### DATA FOR ANALYSIS
────────

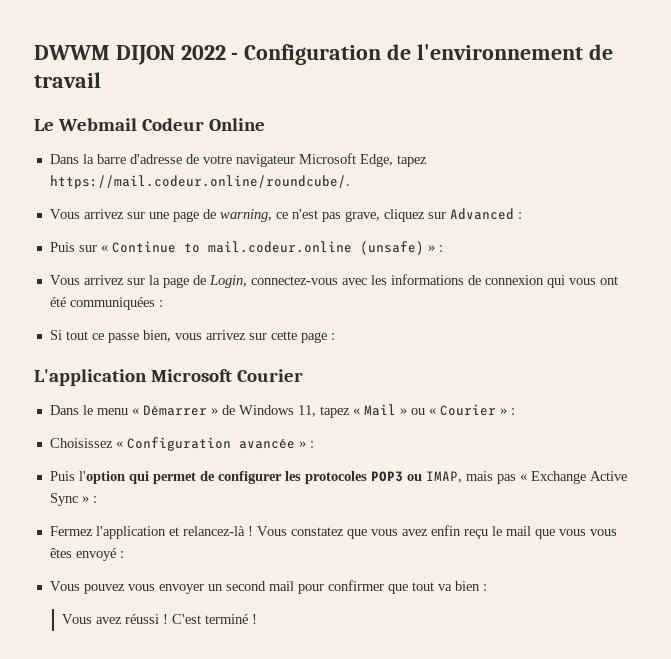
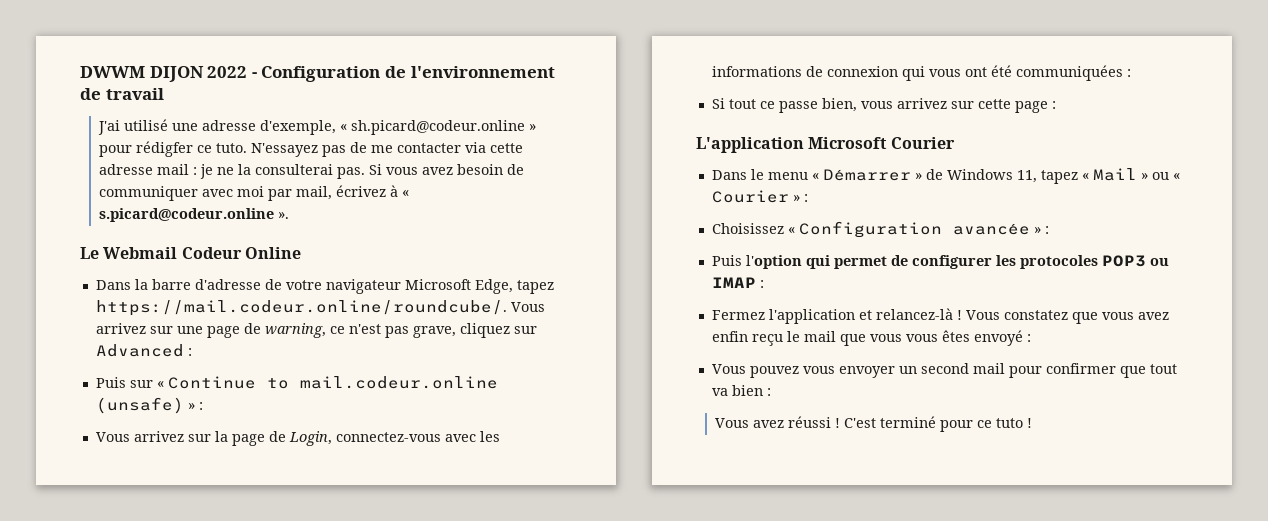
(101, 80) none -> [97,119,536,135] [98,141,523,157] [98,164,524,179] [98,185,409,201] [98,208,289,222] // J'ai utilisé une adresse d'exemple, « sh.picard@codeur.online » pour rédigfer ce tuto. N'essayez pas de me contacter via cette adresse mail : je ne la consulterai pas. Si vous avez besoin de communiquer avec moi par mail, écrivez à « s.picard@codeur.online ».
(350, 182) // -> (507, 308) none
[425,471,627,484] [49,493,89,506] IMAP, mais pas « Exchange Active Sync » -> [711,277,756,288] IMAP
(248, 619) none -> [939,418,1023,432] pour ce tuto

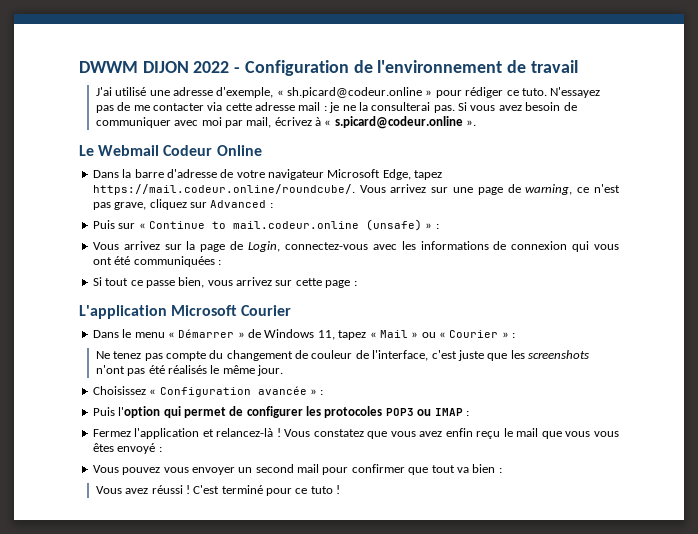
[135,141,193,157] rédigfer -> [465,87,504,98] rédiger
(808, 198) none -> [95,350,590,361] [95,365,284,376] // Ne tenez pas compte du changement de couleur de l'interface, c'est juste que les screenshots n'ont pas été réalisés le même jour.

────────

### TASK INSTRUCTIONS
Your reply must be one number: the count of lines in the records above that contain the string "rédigfer".

### REPLY TO THE EXERCISE
2